DC-SIGN mediates interaction between MoDCs and COLO205 cells. A, DC-SIGN-dependent cellular adhesions between MoDCs and COLO205 cells. MoDCs only (left) or MoDCs plus COLO205 cells in the presence (right) or absence (middle) of anti-human DC-SIGN pAb were cultured and visualized by phase-contrast microscopy. B, confocal microscopic images of MoDC-COLO205 cellular interactions mediated by DC-SIGN and Mac-2BP. MoDCs were cocultured with COLO205 cells. After fixation, cells were stained with anti-human DC-SIGN mAb (green) and anti-Mac-BP pAb or anti-Le^b mAb (red).

FIGURE 6.

A COLO205-MoDC coculture-derived supernatant suppresses the functional maturation of MoDCs.
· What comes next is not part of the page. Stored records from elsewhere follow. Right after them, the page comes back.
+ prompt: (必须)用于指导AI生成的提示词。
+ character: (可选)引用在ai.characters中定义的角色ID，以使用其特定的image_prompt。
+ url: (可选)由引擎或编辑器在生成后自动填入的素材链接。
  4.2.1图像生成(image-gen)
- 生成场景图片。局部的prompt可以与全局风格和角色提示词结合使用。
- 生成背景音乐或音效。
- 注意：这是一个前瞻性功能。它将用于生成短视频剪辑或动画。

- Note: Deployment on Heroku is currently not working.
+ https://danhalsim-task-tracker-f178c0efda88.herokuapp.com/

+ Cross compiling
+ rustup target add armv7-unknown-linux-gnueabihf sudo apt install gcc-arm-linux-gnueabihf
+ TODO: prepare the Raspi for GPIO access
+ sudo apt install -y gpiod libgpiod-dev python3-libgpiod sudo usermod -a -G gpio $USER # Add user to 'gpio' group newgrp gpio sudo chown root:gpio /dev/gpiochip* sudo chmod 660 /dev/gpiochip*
A, flow cytometry analysis of CD83 and CD86 expressions. Immature MoDCs were incubated with a MoDC-cultured or COLO205-MoDC-cocultured supernatant (Sup.) for 3 days in the presence of IL-4, GM-CSF, and LPS (1 ng/ml), and the cultures were replenished with fresh supernatant on the second day. Supernatant of MoDCs, which cultured in the presence of anti-DC-SIGN pAb, was used as a control. The effect on MoDC functional maturation was determined as MoDC surface expression of CD83 and CD86 determined by flow cytometry. B, the relative expression levels of CD83 and CD86. The inhibition of MoDC functional maturation was measured as the percentage of mean fluorescent intensity (± S.E.) of incubation with MoDC-cultured supernatant. All experiments were performed in triplicate and were repeated a minimum of three times.

FIGURE 7.

Mac-2BP expressed on colorectal cancer cells is a major target for DC-SIGN in situ. A, DC-SIGN recognizes colorectal carcinoma-derived Mac-2BP in situ. Primary colorectal cancer and normal colon tissues of donor 1 (SuperBioChips Laboratories) and donor 2 (Shiga University of Medical Science) were stained with rhDC-SIGN (green) and anti-Mac-2BP pAb (red). B, expressions of CEA and Mac-2BP in colorectal tumor tissues (SuperBioChips Laboratories). Triple staining of primary colorectal cancer and normal colon tissues with anti-CEA mAb (green), anti-Mac-2BP pAb (red), and rhDC-SIGN-allophycocyanin (blue). All samples were examined by confocal microscopy.